**YOUR OBJECTIVE**. When you copy the records that follow, please keep every word exactly as it is and leave out the pictures.

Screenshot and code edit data
===============

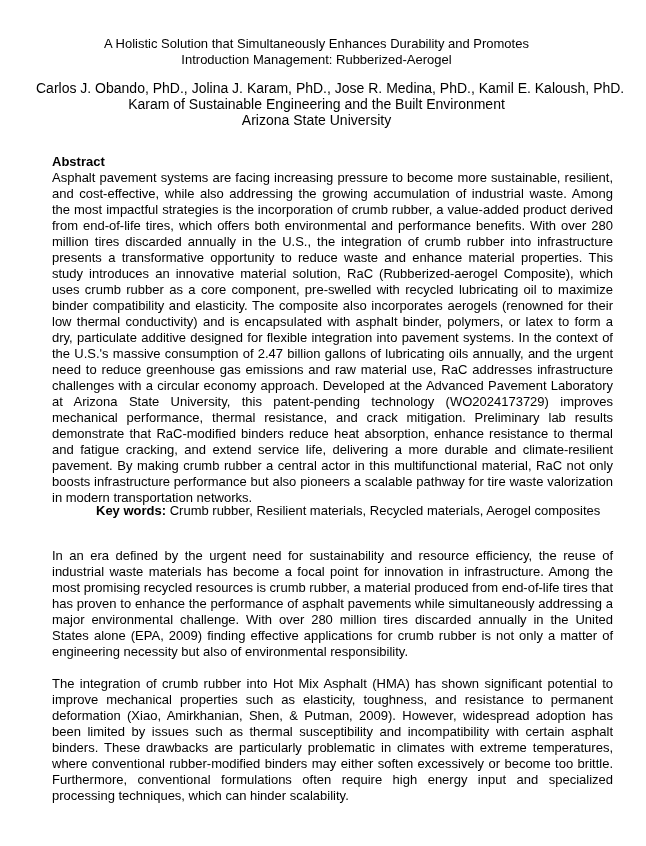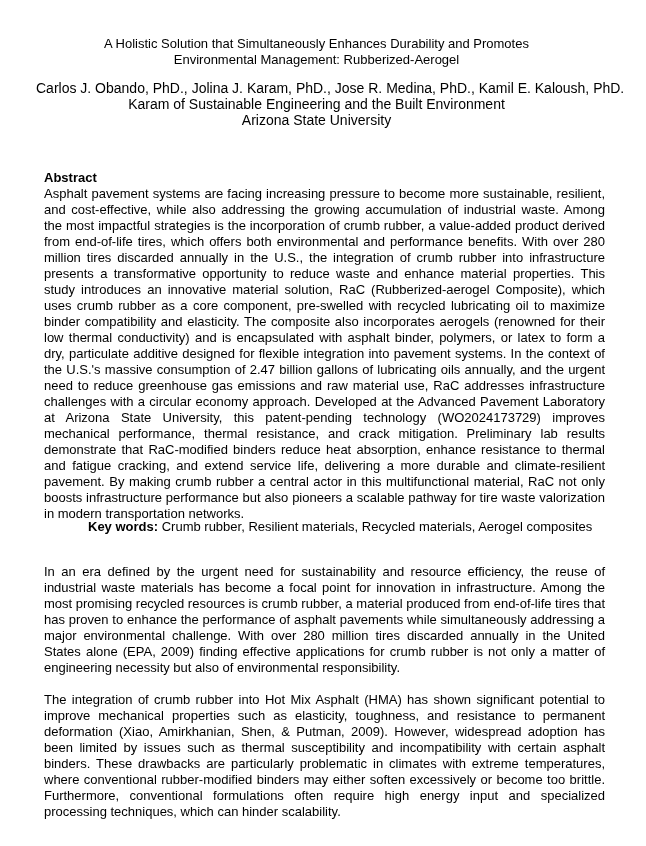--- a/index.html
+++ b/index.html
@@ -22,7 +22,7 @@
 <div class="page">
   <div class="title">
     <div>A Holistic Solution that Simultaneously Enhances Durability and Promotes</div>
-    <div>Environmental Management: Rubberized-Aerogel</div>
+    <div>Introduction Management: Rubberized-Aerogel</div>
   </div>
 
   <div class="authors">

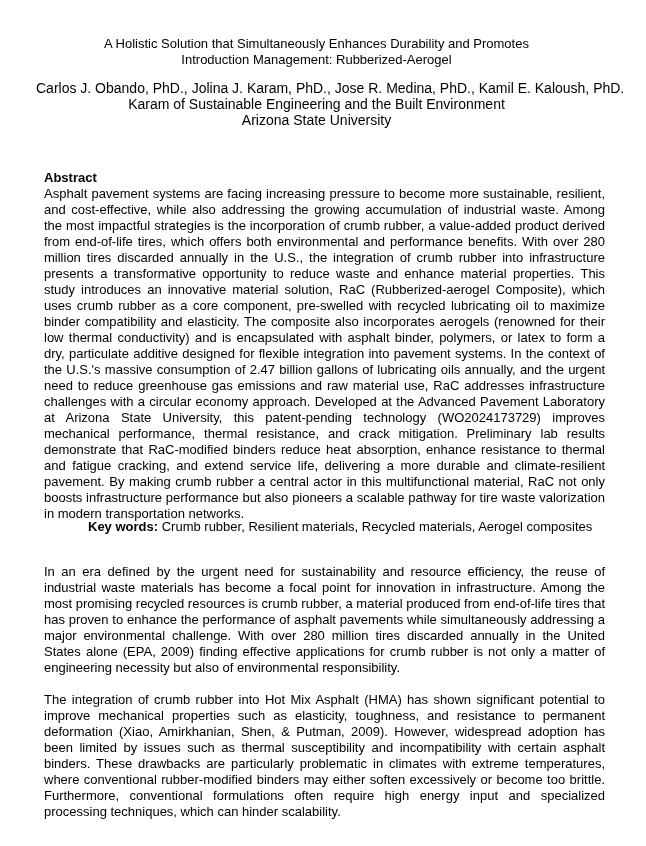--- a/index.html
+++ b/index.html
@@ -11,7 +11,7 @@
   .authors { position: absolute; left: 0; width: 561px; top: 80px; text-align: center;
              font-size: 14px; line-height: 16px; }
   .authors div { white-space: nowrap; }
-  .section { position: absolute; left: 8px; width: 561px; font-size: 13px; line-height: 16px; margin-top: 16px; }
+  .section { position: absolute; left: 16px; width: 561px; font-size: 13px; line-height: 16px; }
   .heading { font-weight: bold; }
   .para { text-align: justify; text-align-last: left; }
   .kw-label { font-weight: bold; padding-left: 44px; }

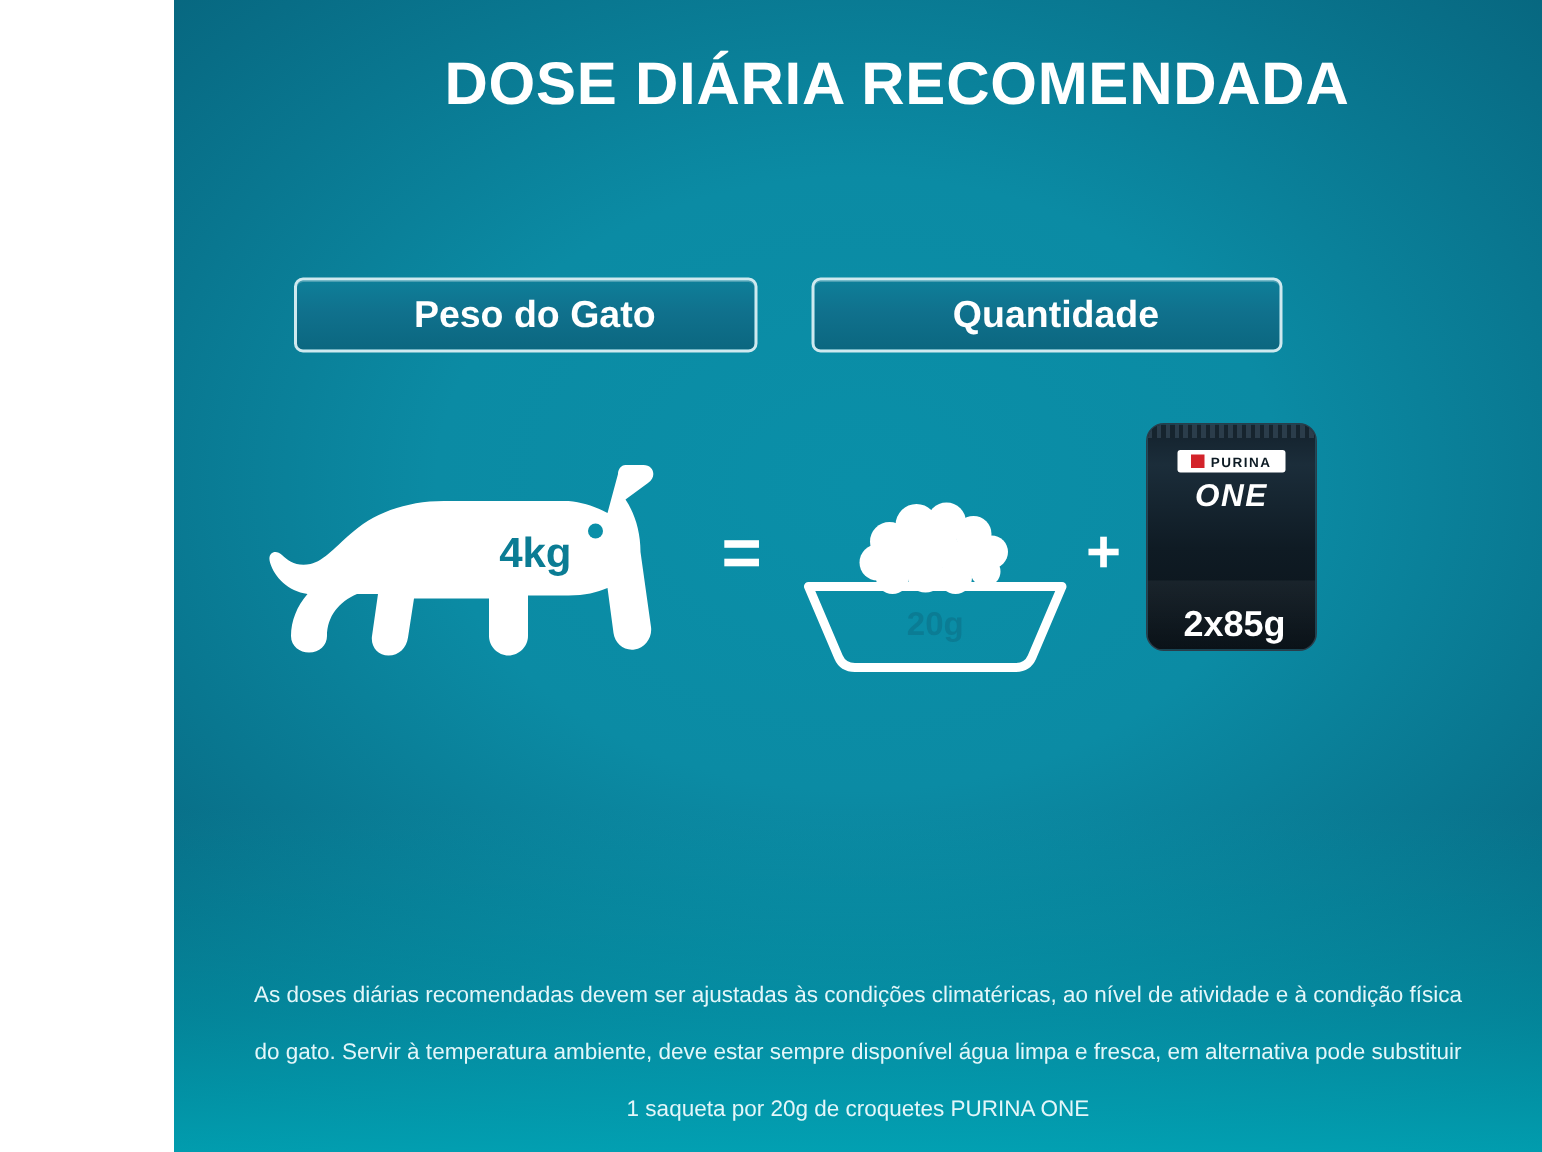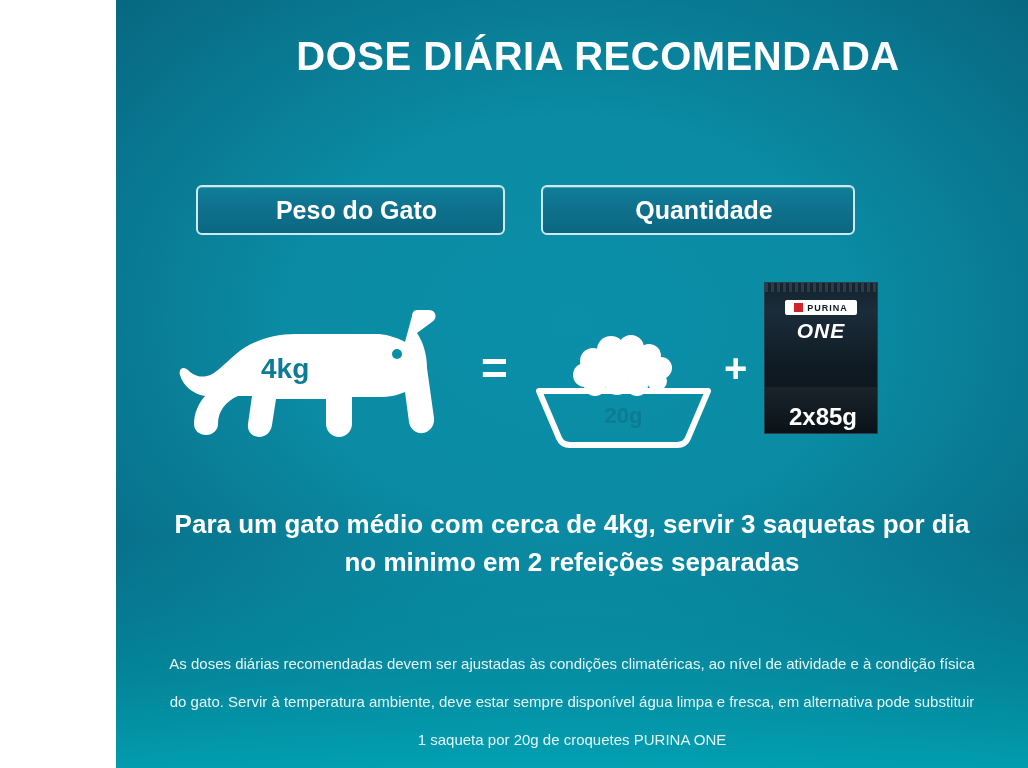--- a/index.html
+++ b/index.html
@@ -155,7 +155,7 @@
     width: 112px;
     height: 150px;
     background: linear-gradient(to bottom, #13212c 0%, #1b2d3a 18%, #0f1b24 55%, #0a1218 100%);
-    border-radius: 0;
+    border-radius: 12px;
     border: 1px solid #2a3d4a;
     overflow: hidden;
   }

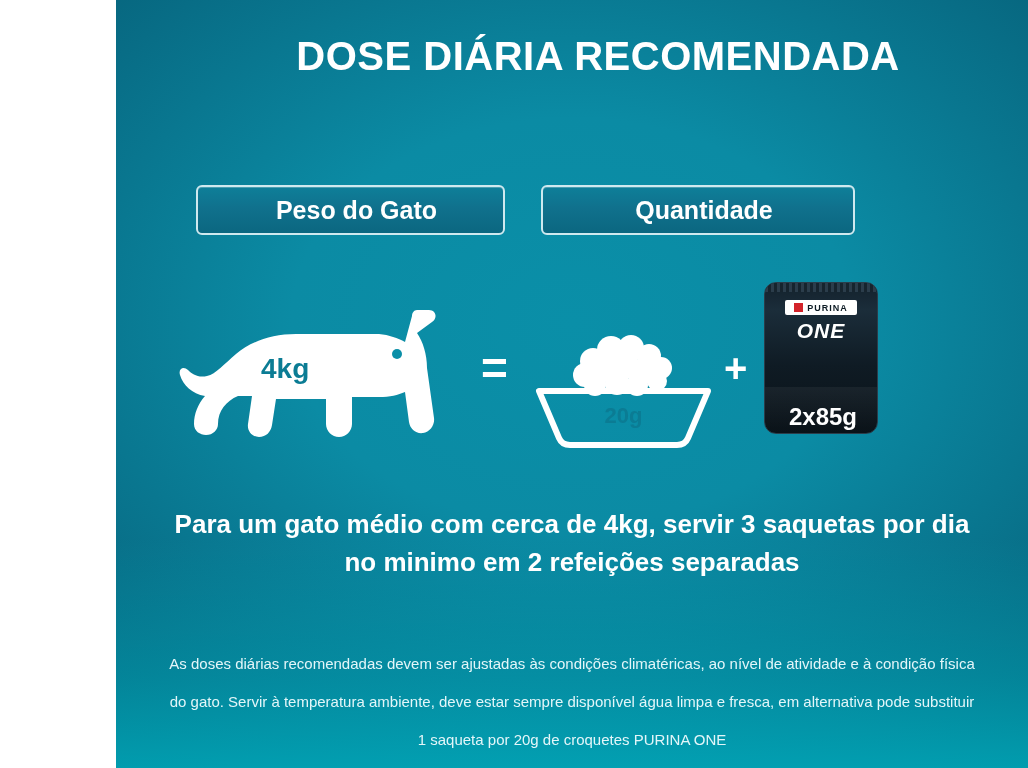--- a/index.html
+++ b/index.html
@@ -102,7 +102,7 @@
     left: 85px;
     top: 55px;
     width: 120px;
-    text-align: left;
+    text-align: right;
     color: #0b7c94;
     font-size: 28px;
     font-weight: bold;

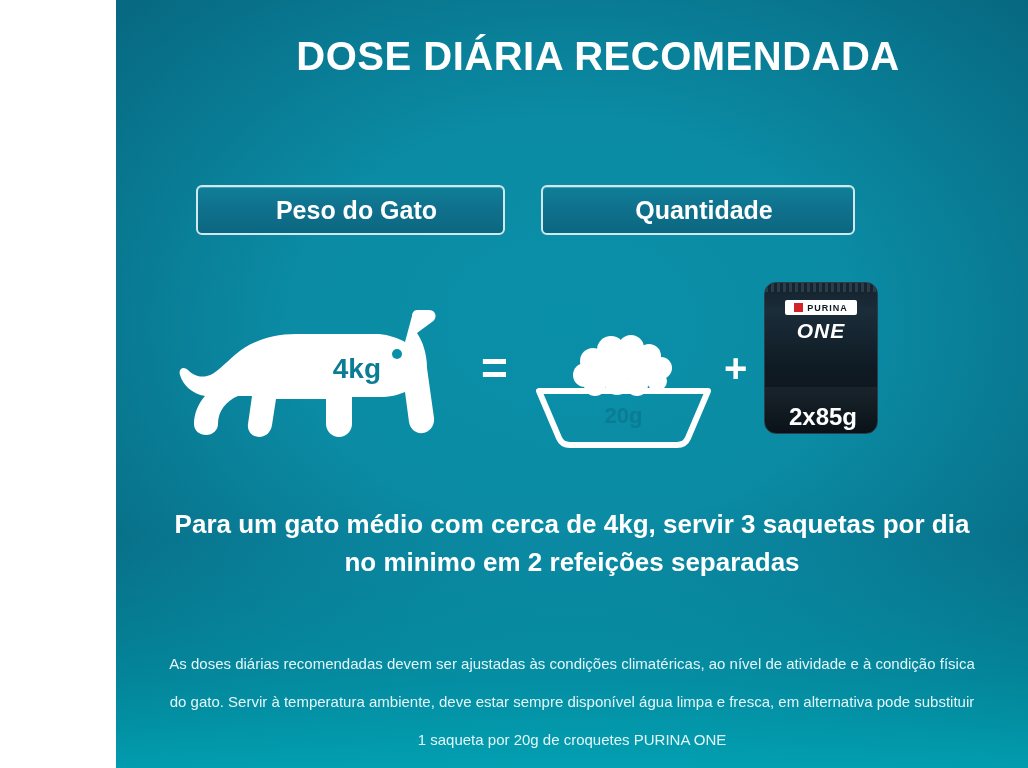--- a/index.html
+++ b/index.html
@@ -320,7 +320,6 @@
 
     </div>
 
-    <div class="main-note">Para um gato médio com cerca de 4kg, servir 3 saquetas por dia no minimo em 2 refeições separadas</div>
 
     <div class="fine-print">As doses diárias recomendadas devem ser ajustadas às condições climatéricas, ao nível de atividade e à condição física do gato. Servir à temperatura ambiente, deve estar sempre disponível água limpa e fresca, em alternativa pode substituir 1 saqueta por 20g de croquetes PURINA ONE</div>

===============

**RESPONSE**.
--- a/index.html
+++ b/index.html
@@ -22,7 +22,7 @@
 <div class="page">
   <div class="title">
     <div>A Holistic Solution that Simultaneously Enhances Durability and Promotes</div>
-    <div>Environmental Management: Rubberized-Aerogel</div>
+    <div>Introduction Management: Rubberized-Aerogel</div>
   </div>
 
   <div class="authors">

--- a/index.html
+++ b/index.html
@@ -11,7 +11,7 @@
   .authors { position: absolute; left: 0; width: 561px; top: 80px; text-align: center;
              font-size: 14px; line-height: 16px; }
   .authors div { white-space: nowrap; }
-  .section { position: absolute; left: 8px; width: 561px; font-size: 13px; line-height: 16px; margin-top: 16px; }
+  .section { position: absolute; left: 16px; width: 561px; font-size: 13px; line-height: 16px; }
   .heading { font-weight: bold; }
   .para { text-align: justify; text-align-last: left; }
   .kw-label { font-weight: bold; padding-left: 44px; }

--- a/index.html
+++ b/index.html
@@ -155,7 +155,7 @@
     width: 112px;
     height: 150px;
     background: linear-gradient(to bottom, #13212c 0%, #1b2d3a 18%, #0f1b24 55%, #0a1218 100%);
-    border-radius: 0;
+    border-radius: 12px;
     border: 1px solid #2a3d4a;
     overflow: hidden;
   }

--- a/index.html
+++ b/index.html
@@ -102,7 +102,7 @@
     left: 85px;
     top: 55px;
     width: 120px;
-    text-align: left;
+    text-align: right;
     color: #0b7c94;
     font-size: 28px;
     font-weight: bold;

--- a/index.html
+++ b/index.html
@@ -320,7 +320,6 @@
 
     </div>
 
-    <div class="main-note">Para um gato médio com cerca de 4kg, servir 3 saquetas por dia no minimo em 2 refeições separadas</div>
 
     <div class="fine-print">As doses diárias recomendadas devem ser ajustadas às condições climatéricas, ao nível de atividade e à condição física do gato. Servir à temperatura ambiente, deve estar sempre disponível água limpa e fresca, em alternativa pode substituir 1 saqueta por 20g de croquetes PURINA ONE</div>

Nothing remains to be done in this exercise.